Onopenko is from Vinnytsia Oblast. He graduated the Kharkiv Law Institute in 1975 and later a candidate dissertation in 1994. In 1976-1981 Onopenko was a judge of the Lityn Raion court, later in the Chernihiv Oblast court. In 1985-1991 he was a judge of the Supreme Court of Ukraine.
In 1992 he was appointed a Minister of Justice of Ukraine (Kuchma government, Second Masol government). At the post in 1994 Onopenko created own political party, the Party of Human Rights. Sometime in 1995 his party was united with Social Democratic Party of Ukraine and Ukrainian Party of Justice into Social Democratic Party of Ukraine (united). He was elected the chairman of the newly created political party.[1] Due to inadequate investigation of events of July 1995 (related to burial of Volodymyr (Romaniuk)), in August 1995 Onopenko resigned.
Soon after being elected to the Verkhovna Rada (Ukrainian parliament) in 1998, Onopenko was excluded from SDPU(u) and created yet another party, the Ukrainian Social Democratic Party. Onopenko joined the independent group in the Verkhovna Rada and then Batkivshchyna. In the 1999 Ukrainian presidential election, he unsuccessfully ran for the presidency.

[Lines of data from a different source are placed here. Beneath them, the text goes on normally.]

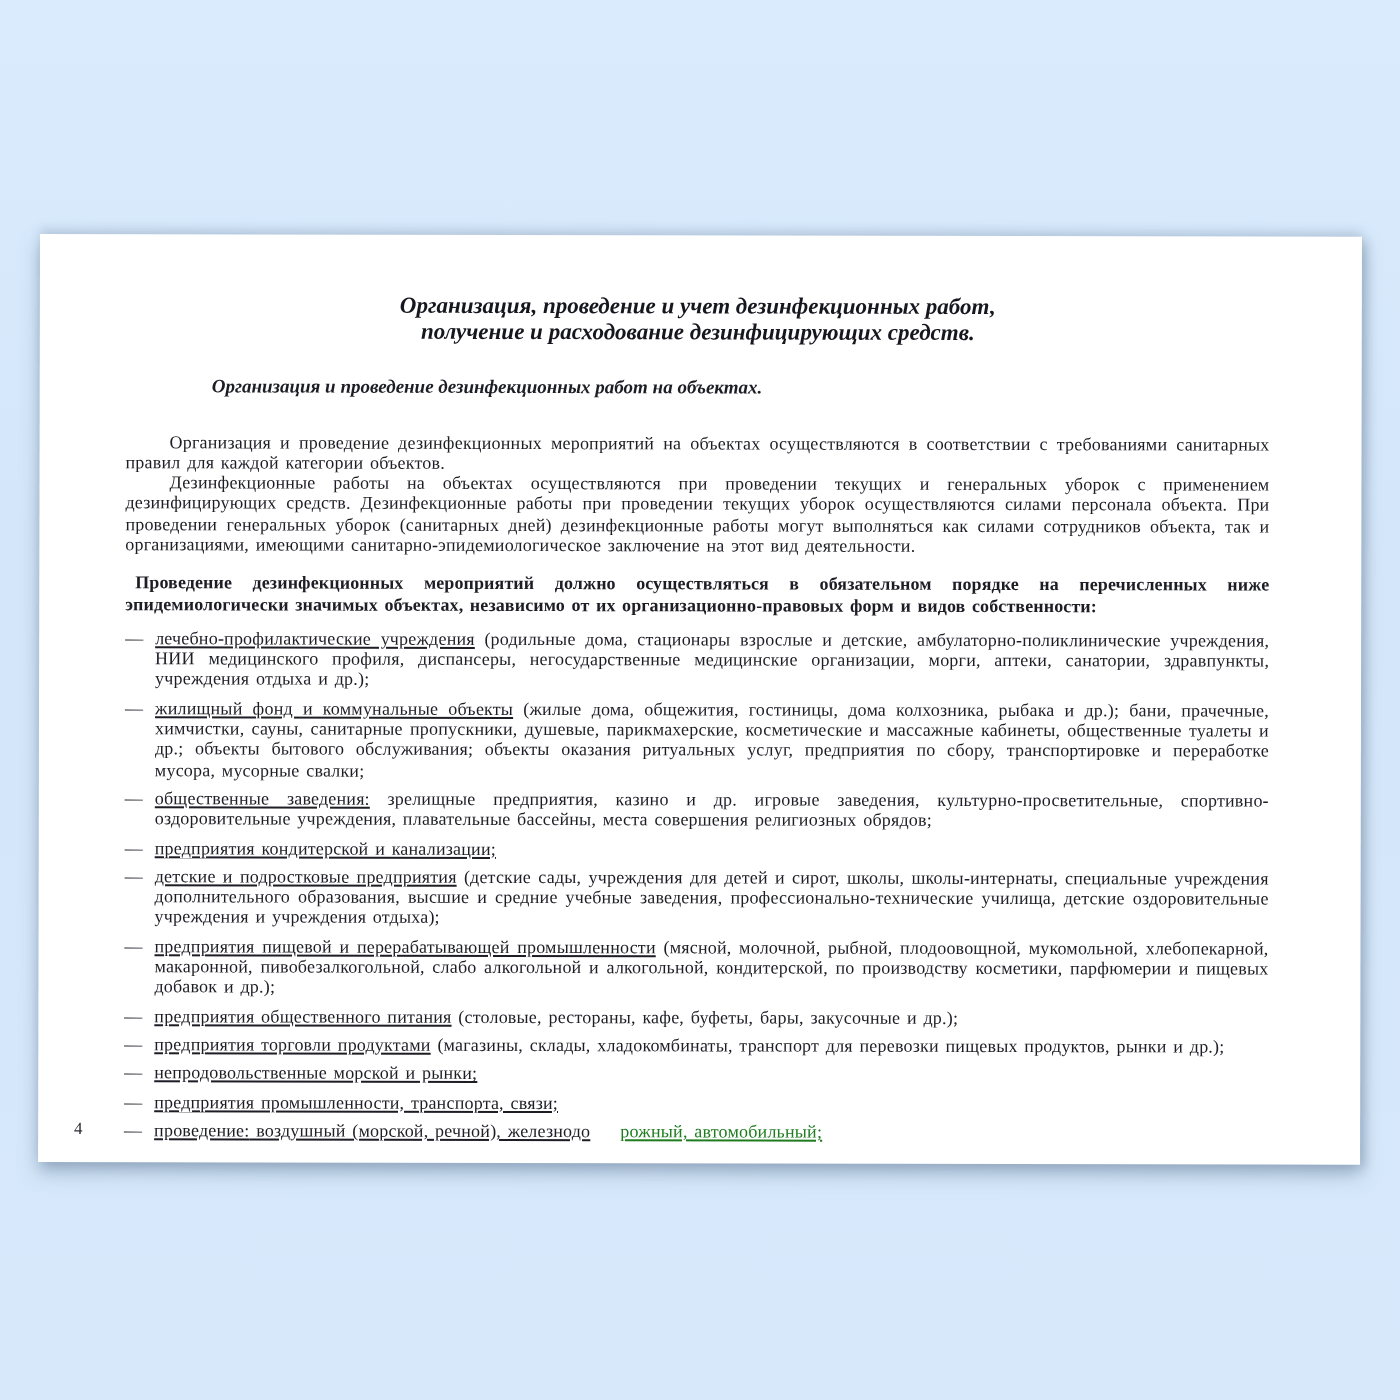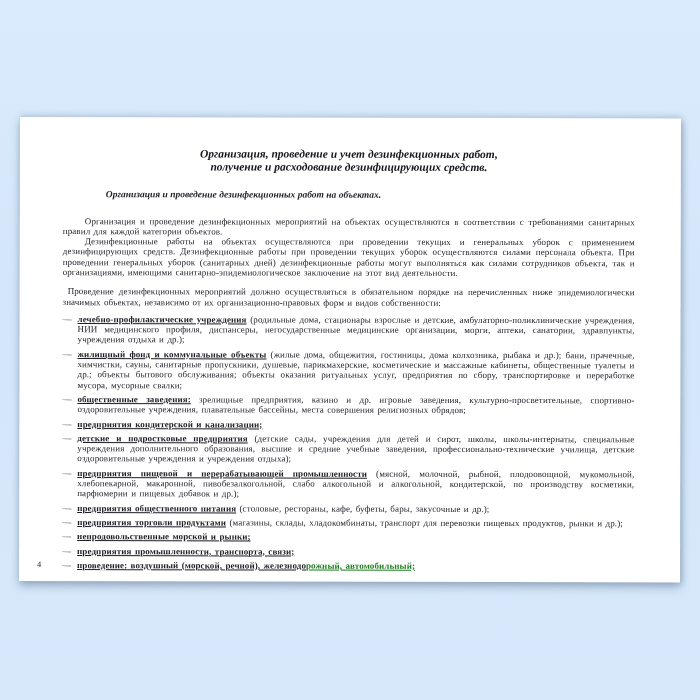"Проведение дезинфекционных мероприятий" .bold-para { font-weight: normal -> bold }
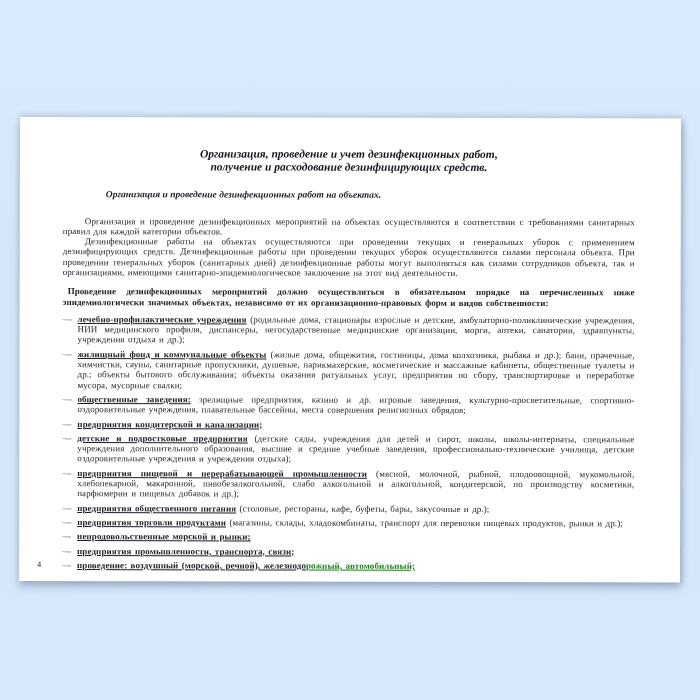"лечебно-профилактические учреждения" .lead { font-weight: bold -> normal }
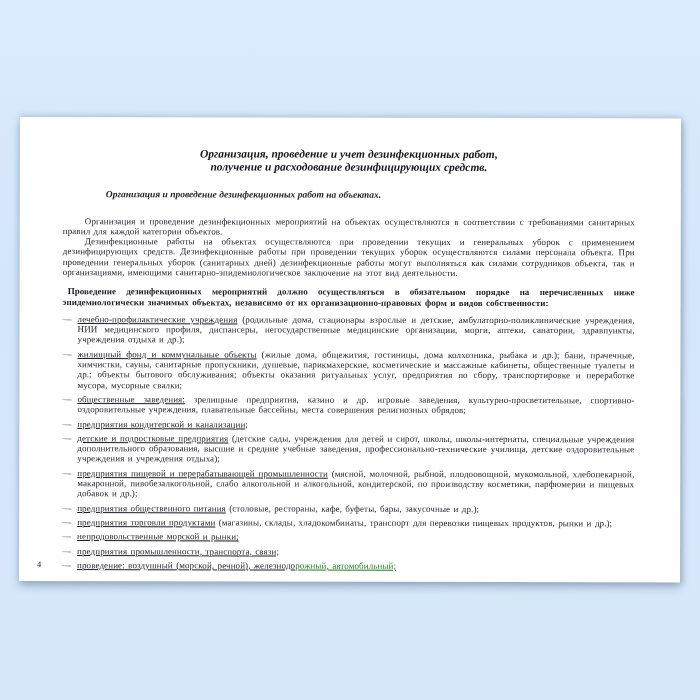"рожный, автомобильный;" .green { margin-left: none -> 15px }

During the 2002 Ukrainian parliamentary election Onopenko returned to the Verkhovna Rada as the fourth candidate on the party list of the Yulia Tymoshenko Bloc. Soon after being elected, for a short time he was unaffiliated, but then rejoined the parliamentary faction.
For the 2006 Ukrainian parliamentary election he was again 4th on the party list of the Yulia Tymoshenko Bloc. Later Onopenko resigned as a People's Deputy of Ukraine after being elected to chairman of the Supreme Court of Ukraine. At the end of 2006 his son-in-law replaced him as a leader of the Ukrainian Social Democratic Party.
Onopenko quit the Ukrainian Social Democratic Party after Natalia Korolevska changed it to Ukraine – Forward! in 2012.
In the 2012 Ukrainian parliamentary election, Onopenko was an unsuccessful independent candidate for People's Deputy of Ukraine in Ukraine's 14th electoral district.[2]